EXERCISE: Exactly as written, set down the lines from the top of the entries through the line bearing "209px; top: 645px;", with every picture left out.

Items from a data source:

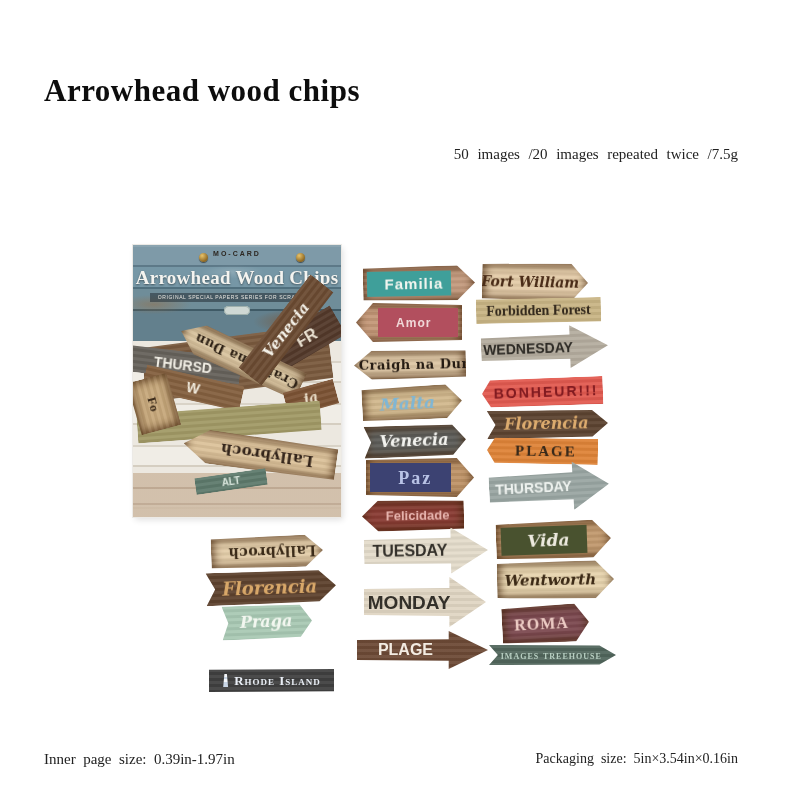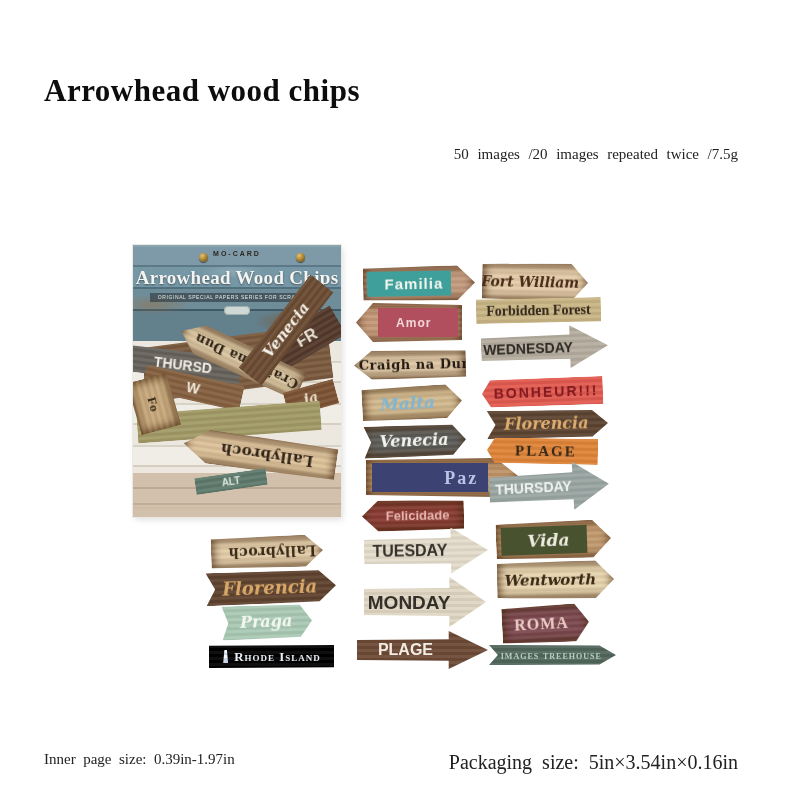--- a/index.html
+++ b/index.html
@@ -147,7 +147,7 @@
       <div class="sign shape-flag-right" style="left: 364px; top: 425px; width: 102px; height: 32px; background: rgb(93, 93, 89); transform: rotate(-2deg); box-shadow: rgba(72, 38, 12, 0.78) 0px 0px 9px 3px inset;">
         <span class="label f-script" style="color: rgb(242, 242, 238); font-size: 16px;">Venecia</span>
       </div>
-      <div class="sign shape-arrow-right" style="left: 366px; top: 458px; width: 108px; height: 39px; background: rgb(191, 148, 104); transform: rotate(0deg); box-shadow: rgba(72, 38, 12, 0.78) 0px 0px 9px 3px inset; padding-left: 46px;">
+      <div class="sign shape-arrow-right" style="left: 366px; top: 458px; width: 108px; height: 39px; background: rgb(191, 148, 104); transform: rotate(0deg); box-shadow: rgba(72, 38, 12, 0.78) 0px 0px 9px 3px inset;">
         <div class="band" style="background: rgb(60, 66, 114);"></div>
         <span class="label f-serif" style="color: rgb(185, 195, 230); font-size: 18px; letter-spacing: 2px;">Paz</span>
       </div>

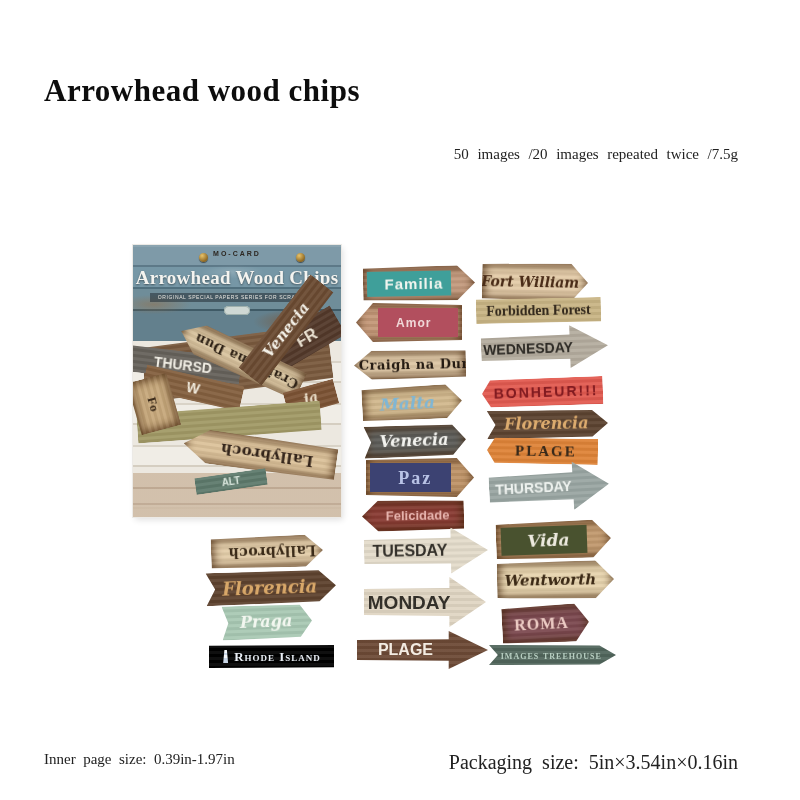--- a/index.html
+++ b/index.html
@@ -206,7 +206,7 @@
       <div class="sign shape-flag-right" style="left: 222px; top: 605px; width: 90px; height: 34px; background: rgb(169, 201, 180); transform: rotate(-2deg);">
         <span class="label f-script" style="color: rgb(243, 247, 240); font-size: 16px;">Praga</span>
       </div>
-      <div class="sign shape-rect" style="left: 209px; top: 645px; width: 125px; height: 23px; background: #000000; transform: rotate(0deg);">
+      <div class="sign shape-rect" style="left: 209px; top: 669px; width: 125px; height: 23px; background: #404040; transform: rotate(0deg);">
         <span class="lighthouse"></span>
         <span class="label f-smallcaps" style="color: rgb(233, 238, 245); font-size: 13px;">Rhode Island</span>
       </div>

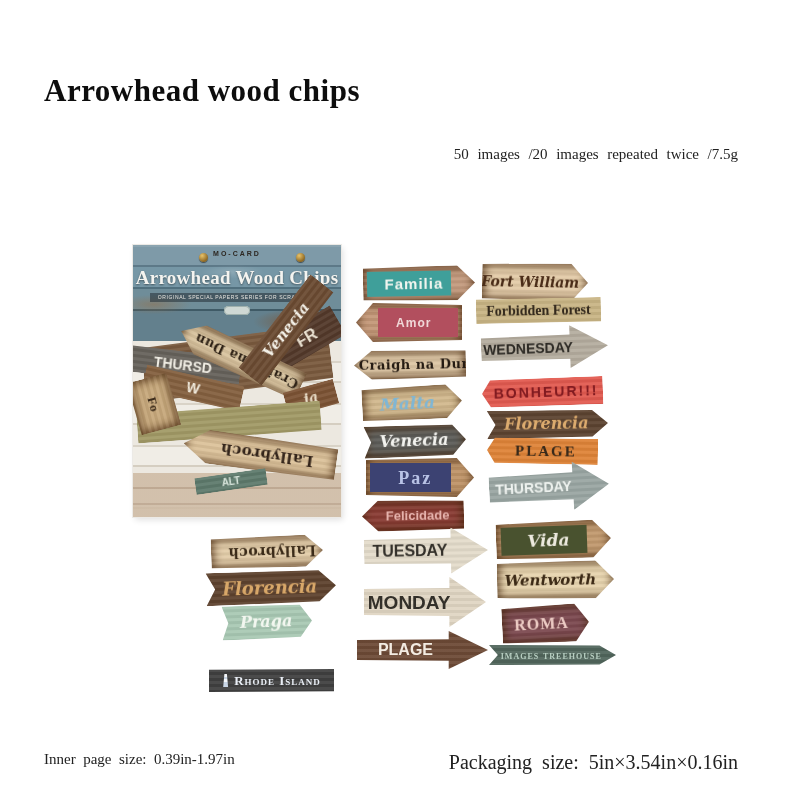--- a/index.html
+++ b/index.html
@@ -11,7 +11,7 @@
   .subtitle-right{position:absolute;right:62px;top:90px;font-size:15px;color:#222;word-spacing:.32em;}
   .spec-line{position:absolute;right:62px;top:146px;font-size:15px;color:#222;word-spacing:.32em;}
   .footer-left{position:absolute;left:44px;top:751px;font-size:15px;color:#222;word-spacing:.25em;}
-  .footer-right{position:absolute;right:62px;top:751px;font-size:20px;color:#222;word-spacing:.25em;}
+  .footer-right{position:absolute;right:62px;top:751px;font-size:14px;color:#222;word-spacing:.25em;}
 
   
   .package{position:absolute;left:133px;top:245px;width:208px;height:272px;overflow:hidden;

COMPLETED EXERCISE:
--- a/index.html
+++ b/index.html
@@ -147,7 +147,7 @@
       <div class="sign shape-flag-right" style="left: 364px; top: 425px; width: 102px; height: 32px; background: rgb(93, 93, 89); transform: rotate(-2deg); box-shadow: rgba(72, 38, 12, 0.78) 0px 0px 9px 3px inset;">
         <span class="label f-script" style="color: rgb(242, 242, 238); font-size: 16px;">Venecia</span>
       </div>
-      <div class="sign shape-arrow-right" style="left: 366px; top: 458px; width: 108px; height: 39px; background: rgb(191, 148, 104); transform: rotate(0deg); box-shadow: rgba(72, 38, 12, 0.78) 0px 0px 9px 3px inset; padding-left: 46px;">
+      <div class="sign shape-arrow-right" style="left: 366px; top: 458px; width: 108px; height: 39px; background: rgb(191, 148, 104); transform: rotate(0deg); box-shadow: rgba(72, 38, 12, 0.78) 0px 0px 9px 3px inset;">
         <div class="band" style="background: rgb(60, 66, 114);"></div>
         <span class="label f-serif" style="color: rgb(185, 195, 230); font-size: 18px; letter-spacing: 2px;">Paz</span>
       </div>

--- a/index.html
+++ b/index.html
@@ -206,7 +206,7 @@
       <div class="sign shape-flag-right" style="left: 222px; top: 605px; width: 90px; height: 34px; background: rgb(169, 201, 180); transform: rotate(-2deg);">
         <span class="label f-script" style="color: rgb(243, 247, 240); font-size: 16px;">Praga</span>
       </div>
-      <div class="sign shape-rect" style="left: 209px; top: 645px; width: 125px; height: 23px; background: #000000; transform: rotate(0deg);">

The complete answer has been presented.